Semiconductor Insiders - Podcast EP329: How Marvell is Addressing the Power Problem for Advanced Data Centers with Mark Kuemerle
Episode Date: January 30, 2026Daniel is joined by Mark Kuemerle, Vice President of Technology, Custom Cloud Solutions at Marvell. Mark is responsible for defining leading-edge ASIC offerings and architects system-level solutions. ...Before joining Marvell, Mark was a Fellow in Integrated Systems Architecture at GLOBALFOUNDRIES and has held multiple engineering… Read More
Transcript
Discussion (0)
Hello, my name is Daniel Nenny, founder of semi-wiki, the open forum for semiconductor professionals.
Welcome to the Semiconductor Insiders podcast series.
The guest today is Mark Kimmerly, Vice President of Technology Custom Cloud Solutions at Marvell.
Mark is responsible for defining leading edge ASIC offerings and architect system-level solutions.

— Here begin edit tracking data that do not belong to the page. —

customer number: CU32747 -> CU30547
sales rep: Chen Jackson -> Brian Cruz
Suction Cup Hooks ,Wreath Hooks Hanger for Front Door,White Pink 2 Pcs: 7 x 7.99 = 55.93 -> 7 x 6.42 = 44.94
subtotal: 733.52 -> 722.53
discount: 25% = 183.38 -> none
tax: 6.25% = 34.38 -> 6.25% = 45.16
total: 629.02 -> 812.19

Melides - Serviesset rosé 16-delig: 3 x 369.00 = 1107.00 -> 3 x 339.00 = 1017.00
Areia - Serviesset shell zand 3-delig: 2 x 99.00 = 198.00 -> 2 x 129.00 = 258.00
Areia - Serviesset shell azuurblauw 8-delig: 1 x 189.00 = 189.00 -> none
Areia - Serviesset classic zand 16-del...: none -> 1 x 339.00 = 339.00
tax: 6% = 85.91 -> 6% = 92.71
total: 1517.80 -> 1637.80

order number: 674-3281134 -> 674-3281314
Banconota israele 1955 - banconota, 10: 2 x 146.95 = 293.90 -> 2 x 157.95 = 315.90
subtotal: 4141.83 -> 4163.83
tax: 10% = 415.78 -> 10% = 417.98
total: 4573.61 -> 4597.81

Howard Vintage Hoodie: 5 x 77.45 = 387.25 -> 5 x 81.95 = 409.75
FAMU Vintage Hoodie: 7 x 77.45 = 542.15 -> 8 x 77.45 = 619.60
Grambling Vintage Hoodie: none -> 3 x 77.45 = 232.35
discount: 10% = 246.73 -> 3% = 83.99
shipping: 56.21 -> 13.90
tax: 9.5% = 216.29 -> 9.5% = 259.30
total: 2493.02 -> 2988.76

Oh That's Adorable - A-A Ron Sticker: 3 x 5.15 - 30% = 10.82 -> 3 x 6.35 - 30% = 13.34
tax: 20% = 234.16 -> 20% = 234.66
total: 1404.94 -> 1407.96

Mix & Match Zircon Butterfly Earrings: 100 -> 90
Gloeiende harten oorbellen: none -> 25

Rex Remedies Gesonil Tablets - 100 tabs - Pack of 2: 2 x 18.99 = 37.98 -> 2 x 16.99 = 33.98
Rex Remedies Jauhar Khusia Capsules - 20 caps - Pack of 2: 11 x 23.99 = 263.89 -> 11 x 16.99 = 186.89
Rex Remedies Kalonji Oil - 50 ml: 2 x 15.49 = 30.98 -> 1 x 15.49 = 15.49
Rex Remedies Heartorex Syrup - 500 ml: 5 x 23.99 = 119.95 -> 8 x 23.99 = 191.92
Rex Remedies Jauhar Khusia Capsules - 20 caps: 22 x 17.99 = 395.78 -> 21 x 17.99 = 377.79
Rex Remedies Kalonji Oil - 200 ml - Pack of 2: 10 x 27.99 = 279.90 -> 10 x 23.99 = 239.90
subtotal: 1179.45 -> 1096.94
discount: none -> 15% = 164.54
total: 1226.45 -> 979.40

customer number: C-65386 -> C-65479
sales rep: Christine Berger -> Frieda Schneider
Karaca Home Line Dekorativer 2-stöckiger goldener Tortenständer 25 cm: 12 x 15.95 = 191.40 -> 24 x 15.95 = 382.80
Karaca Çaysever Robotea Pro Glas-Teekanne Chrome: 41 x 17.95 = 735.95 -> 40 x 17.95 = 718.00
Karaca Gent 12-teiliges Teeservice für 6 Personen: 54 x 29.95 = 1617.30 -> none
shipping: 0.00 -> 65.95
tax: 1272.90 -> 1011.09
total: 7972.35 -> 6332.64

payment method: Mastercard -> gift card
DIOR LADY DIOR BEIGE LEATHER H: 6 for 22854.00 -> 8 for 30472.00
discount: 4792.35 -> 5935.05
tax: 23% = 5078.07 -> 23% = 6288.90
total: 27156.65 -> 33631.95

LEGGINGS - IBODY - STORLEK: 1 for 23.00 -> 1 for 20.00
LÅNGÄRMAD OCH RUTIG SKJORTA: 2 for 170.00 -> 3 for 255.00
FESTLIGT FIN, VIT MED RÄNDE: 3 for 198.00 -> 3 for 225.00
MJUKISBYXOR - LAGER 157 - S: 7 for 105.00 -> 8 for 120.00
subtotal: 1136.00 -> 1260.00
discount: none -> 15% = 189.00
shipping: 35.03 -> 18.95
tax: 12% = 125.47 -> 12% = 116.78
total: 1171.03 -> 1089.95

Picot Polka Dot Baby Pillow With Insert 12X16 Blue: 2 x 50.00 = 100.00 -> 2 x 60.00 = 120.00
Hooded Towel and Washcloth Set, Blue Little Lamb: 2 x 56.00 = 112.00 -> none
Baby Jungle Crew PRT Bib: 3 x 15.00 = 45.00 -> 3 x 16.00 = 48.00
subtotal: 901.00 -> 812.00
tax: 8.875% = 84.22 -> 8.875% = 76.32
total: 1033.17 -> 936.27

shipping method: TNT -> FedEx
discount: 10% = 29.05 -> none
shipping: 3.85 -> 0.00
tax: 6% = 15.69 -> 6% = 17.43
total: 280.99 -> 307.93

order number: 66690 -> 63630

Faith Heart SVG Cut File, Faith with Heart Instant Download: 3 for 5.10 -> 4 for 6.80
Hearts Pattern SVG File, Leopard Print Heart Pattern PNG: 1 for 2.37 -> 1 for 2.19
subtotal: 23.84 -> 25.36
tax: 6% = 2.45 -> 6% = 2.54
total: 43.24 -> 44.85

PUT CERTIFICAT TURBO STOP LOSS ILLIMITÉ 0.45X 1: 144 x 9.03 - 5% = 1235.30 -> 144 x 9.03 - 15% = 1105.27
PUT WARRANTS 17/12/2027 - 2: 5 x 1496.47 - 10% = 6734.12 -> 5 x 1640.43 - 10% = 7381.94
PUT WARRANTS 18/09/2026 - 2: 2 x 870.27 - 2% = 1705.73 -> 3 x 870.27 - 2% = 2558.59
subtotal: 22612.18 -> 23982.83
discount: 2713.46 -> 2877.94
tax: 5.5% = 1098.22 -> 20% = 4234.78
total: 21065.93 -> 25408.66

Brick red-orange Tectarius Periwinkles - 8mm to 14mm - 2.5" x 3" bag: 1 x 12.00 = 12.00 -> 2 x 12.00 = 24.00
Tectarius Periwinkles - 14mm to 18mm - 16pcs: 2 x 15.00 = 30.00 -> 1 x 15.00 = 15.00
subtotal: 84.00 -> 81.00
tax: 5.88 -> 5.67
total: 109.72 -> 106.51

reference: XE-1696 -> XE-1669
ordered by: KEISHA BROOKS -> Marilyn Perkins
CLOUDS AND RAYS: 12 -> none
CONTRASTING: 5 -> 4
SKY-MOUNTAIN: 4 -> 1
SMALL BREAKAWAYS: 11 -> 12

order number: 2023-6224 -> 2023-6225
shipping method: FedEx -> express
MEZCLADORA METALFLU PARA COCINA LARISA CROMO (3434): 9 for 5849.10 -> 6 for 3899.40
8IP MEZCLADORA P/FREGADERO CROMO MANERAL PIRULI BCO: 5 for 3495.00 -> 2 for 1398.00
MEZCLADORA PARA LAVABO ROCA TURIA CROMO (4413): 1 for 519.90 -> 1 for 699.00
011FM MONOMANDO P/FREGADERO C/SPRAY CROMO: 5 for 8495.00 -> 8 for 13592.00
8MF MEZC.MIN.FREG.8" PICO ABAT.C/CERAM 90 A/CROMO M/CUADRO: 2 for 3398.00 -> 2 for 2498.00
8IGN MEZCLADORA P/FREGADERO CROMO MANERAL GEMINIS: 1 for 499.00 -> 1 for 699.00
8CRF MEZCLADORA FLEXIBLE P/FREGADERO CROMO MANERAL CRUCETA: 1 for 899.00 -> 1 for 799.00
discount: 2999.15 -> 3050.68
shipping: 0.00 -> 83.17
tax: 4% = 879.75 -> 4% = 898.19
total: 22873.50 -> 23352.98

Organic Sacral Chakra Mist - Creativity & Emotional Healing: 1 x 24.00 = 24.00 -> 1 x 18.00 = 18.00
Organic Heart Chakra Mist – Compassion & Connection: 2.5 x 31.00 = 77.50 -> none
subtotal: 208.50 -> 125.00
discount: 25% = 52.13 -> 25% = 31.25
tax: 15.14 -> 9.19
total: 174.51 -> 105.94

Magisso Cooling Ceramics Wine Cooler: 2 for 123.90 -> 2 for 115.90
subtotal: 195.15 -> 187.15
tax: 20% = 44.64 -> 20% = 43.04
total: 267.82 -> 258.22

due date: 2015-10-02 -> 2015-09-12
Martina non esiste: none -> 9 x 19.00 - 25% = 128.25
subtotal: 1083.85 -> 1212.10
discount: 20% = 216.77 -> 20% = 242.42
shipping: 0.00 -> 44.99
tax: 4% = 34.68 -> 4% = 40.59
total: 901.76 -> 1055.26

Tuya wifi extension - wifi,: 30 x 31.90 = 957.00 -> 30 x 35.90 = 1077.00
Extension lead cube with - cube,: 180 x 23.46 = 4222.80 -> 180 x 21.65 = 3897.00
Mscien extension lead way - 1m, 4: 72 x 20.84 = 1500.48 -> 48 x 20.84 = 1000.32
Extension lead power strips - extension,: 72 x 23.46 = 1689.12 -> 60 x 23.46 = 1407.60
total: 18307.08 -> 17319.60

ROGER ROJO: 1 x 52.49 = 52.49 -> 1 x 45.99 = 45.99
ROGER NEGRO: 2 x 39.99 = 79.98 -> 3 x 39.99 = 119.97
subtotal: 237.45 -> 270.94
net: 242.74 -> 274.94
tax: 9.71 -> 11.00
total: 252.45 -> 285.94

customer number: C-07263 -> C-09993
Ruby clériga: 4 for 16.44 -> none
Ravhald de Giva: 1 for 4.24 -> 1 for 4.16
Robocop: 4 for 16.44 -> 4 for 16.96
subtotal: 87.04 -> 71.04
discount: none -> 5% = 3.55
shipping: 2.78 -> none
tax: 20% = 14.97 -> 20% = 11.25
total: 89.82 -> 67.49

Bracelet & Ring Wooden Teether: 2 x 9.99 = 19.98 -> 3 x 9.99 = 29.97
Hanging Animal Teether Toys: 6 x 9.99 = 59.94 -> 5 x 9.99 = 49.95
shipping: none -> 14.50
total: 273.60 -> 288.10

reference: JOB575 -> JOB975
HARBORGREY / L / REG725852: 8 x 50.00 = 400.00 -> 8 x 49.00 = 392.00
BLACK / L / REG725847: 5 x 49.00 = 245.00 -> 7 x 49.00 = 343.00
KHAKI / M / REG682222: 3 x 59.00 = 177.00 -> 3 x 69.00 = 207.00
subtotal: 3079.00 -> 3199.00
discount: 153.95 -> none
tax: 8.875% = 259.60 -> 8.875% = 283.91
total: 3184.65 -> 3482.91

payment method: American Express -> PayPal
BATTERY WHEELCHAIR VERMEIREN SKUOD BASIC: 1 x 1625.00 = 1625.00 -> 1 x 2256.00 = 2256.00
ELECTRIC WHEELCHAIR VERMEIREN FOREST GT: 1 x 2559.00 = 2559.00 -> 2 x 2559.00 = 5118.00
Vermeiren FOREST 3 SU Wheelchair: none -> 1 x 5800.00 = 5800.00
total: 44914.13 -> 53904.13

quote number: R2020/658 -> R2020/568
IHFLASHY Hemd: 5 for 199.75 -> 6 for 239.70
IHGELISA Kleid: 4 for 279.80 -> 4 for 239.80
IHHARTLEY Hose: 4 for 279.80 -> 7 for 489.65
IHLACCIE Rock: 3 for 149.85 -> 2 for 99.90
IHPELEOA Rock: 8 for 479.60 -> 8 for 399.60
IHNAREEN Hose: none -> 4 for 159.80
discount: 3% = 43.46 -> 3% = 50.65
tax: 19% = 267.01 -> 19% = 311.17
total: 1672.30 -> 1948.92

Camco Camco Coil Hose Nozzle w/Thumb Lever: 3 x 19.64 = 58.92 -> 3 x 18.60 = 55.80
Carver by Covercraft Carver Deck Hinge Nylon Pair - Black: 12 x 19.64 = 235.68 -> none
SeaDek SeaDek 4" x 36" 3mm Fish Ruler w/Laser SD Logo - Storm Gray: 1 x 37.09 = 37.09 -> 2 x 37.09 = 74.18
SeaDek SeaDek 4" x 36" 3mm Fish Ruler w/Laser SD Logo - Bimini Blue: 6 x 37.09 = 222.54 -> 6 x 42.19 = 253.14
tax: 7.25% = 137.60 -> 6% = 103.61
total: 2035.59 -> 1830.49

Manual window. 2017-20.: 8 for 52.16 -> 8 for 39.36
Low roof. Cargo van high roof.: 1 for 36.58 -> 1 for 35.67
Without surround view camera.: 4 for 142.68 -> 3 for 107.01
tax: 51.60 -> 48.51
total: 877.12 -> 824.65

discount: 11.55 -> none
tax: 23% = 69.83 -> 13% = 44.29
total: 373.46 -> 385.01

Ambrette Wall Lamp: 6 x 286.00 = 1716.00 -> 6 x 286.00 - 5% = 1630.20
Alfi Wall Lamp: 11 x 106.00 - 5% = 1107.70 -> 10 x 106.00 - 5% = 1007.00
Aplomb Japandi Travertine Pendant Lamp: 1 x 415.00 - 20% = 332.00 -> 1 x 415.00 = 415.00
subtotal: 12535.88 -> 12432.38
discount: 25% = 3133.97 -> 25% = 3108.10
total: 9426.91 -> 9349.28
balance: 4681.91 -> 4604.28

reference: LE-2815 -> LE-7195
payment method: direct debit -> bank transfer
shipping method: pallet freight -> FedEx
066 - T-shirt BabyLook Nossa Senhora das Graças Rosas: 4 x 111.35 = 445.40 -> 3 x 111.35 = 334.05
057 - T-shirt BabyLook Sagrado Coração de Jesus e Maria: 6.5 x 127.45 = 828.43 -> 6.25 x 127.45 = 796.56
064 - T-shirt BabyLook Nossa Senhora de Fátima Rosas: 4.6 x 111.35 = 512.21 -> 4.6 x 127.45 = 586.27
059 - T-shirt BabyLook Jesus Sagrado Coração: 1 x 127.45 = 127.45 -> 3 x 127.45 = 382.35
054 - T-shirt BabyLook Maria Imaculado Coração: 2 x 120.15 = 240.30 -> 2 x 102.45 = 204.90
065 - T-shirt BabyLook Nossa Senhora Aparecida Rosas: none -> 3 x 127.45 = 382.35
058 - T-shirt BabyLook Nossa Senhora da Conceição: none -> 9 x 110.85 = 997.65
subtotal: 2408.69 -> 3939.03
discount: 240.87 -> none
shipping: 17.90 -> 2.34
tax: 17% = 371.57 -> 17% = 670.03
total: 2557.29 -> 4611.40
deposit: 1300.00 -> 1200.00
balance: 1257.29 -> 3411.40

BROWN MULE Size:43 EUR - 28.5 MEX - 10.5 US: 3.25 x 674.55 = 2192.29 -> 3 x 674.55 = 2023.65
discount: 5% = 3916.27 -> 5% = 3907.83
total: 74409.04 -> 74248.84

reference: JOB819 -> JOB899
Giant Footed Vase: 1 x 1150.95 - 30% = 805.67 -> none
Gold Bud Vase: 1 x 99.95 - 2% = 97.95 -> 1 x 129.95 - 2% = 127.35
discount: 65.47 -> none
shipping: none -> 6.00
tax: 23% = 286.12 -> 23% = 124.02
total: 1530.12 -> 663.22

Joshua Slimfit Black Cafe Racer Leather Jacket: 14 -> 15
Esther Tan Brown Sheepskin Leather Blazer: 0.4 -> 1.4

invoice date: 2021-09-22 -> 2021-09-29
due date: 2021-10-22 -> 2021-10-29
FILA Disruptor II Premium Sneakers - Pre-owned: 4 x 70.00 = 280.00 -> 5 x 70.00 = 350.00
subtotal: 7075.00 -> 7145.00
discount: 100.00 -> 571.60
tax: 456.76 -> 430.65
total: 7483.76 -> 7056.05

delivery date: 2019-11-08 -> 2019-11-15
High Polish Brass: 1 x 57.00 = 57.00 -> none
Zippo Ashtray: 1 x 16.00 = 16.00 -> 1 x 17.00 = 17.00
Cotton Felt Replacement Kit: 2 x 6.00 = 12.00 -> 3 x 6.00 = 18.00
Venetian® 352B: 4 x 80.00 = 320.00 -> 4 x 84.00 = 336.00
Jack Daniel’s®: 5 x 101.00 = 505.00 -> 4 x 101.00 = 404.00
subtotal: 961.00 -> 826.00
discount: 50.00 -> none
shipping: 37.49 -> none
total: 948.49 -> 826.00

Before joining Marvell, Mark was a fellow in integrated systems architecture at Global Foundries
and has held multiple engineering positions at IBM.
He has authored numerous articles on die-to-eye connectivity and multi-chip systems
that hold several patents related to low-power technologies and package integration.
Welcome to podcast, Mark.
Thank you very much.
It's a pleasure to be here.
I'm really looking forward to the discussion.
Great.
So, Mark, let's start out with what brought you to Marvell?
Oh, actually, what brought me to Marvell was acquisition of our business in 2019.
So as you mentioned, I originally worked at IBM, was really at the beginning of the custom ASIC business, and transitioned into Global Foundries, when Global Foundries acquired the IBM Microelectronics Division.
And at some point, Global Foundries spun off our business as we were really focused on leading-edge technologies in ASICs.
And we created a startup called Avera Semi, and we were really, really fortunate to be acquired by Marvell,
who, of course, has a huge focus on custom semiconductors.
We've been running like crazy ever since.
It's been a really great experience being a part of Marvell.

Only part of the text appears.